• [WHAT NEEDS TO BE DONE]:
Only some lines are wanted. Transcribe, exactly, the lines below from the line with "- Biomedical Signal" up to and including the line with "lib\traffic.inc | 100% (1924/1924)".

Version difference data
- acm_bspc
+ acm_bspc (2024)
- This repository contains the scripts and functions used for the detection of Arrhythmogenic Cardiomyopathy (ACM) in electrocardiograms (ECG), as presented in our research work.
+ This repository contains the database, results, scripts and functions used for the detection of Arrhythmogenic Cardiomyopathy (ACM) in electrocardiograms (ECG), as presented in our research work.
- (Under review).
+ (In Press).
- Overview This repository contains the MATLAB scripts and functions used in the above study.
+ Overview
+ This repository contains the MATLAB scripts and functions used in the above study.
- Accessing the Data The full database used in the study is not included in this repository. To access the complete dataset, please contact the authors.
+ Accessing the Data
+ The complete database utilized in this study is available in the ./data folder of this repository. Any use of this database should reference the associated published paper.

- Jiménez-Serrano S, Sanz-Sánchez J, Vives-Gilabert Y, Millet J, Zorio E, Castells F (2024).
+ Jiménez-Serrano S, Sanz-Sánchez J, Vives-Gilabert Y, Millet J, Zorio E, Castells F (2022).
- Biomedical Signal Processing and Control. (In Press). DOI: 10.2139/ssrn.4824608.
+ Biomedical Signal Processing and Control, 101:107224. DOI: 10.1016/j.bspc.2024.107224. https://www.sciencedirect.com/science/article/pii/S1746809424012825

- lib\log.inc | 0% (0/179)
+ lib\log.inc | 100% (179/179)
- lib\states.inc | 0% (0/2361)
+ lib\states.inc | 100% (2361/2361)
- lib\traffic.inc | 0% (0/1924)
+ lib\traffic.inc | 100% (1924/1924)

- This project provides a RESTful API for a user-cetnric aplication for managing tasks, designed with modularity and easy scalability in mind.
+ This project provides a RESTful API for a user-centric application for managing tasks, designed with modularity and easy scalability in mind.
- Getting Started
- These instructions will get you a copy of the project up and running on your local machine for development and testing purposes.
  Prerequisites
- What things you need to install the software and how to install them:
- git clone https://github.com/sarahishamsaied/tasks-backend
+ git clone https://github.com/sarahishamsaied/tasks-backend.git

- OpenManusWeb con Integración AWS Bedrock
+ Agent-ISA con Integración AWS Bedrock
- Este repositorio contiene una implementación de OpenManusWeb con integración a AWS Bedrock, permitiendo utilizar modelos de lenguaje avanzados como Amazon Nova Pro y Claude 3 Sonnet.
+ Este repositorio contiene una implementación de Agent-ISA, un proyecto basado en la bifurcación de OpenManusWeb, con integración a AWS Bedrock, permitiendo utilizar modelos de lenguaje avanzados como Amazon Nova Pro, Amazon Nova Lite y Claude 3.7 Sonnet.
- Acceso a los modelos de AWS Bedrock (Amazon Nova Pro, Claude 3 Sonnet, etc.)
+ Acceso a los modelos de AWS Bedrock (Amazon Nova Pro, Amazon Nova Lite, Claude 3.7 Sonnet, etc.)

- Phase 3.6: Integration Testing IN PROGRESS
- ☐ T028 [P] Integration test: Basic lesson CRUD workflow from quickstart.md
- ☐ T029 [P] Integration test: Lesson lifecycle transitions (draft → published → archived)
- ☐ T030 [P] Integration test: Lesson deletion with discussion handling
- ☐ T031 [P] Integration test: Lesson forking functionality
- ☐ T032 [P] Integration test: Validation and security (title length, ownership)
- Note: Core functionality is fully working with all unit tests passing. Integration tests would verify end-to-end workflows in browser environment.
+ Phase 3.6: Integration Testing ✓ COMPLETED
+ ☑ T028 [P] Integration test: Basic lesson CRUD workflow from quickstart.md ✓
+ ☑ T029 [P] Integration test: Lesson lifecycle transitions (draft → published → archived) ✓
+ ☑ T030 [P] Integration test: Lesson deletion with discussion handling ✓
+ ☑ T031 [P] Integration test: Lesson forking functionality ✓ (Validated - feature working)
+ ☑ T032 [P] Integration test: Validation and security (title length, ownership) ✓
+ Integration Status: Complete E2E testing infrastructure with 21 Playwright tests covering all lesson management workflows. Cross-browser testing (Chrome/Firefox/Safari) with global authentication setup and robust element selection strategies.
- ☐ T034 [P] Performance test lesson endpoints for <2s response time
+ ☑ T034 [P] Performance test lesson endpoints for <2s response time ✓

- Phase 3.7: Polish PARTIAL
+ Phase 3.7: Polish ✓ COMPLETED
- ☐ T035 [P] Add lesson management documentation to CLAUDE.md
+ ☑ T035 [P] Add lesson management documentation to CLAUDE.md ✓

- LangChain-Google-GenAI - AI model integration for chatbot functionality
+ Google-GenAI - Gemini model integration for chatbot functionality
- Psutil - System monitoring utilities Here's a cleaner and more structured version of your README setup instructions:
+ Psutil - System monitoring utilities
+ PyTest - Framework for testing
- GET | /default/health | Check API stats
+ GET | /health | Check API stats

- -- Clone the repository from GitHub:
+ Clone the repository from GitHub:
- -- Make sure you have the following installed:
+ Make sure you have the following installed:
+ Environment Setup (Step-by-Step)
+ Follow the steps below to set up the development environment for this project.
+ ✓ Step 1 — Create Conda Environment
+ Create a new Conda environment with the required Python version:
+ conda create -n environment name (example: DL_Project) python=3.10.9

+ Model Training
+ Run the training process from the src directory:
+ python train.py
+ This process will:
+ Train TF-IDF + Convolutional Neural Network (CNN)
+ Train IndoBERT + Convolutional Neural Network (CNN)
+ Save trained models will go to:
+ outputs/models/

• [EXERCISE SOLUTION]:
- Biomedical Signal Processing and Control. (In Press). DOI: 10.2139/ssrn.4824608.
+ Biomedical Signal Processing and Control, 101:107224. DOI: 10.1016/j.bspc.2024.107224. https://www.sciencedirect.com/science/article/pii/S1746809424012825

- lib\log.inc | 0% (0/179)
+ lib\log.inc | 100% (179/179)
- lib\states.inc | 0% (0/2361)
+ lib\states.inc | 100% (2361/2361)
- lib\traffic.inc | 0% (0/1924)
+ lib\traffic.inc | 100% (1924/1924)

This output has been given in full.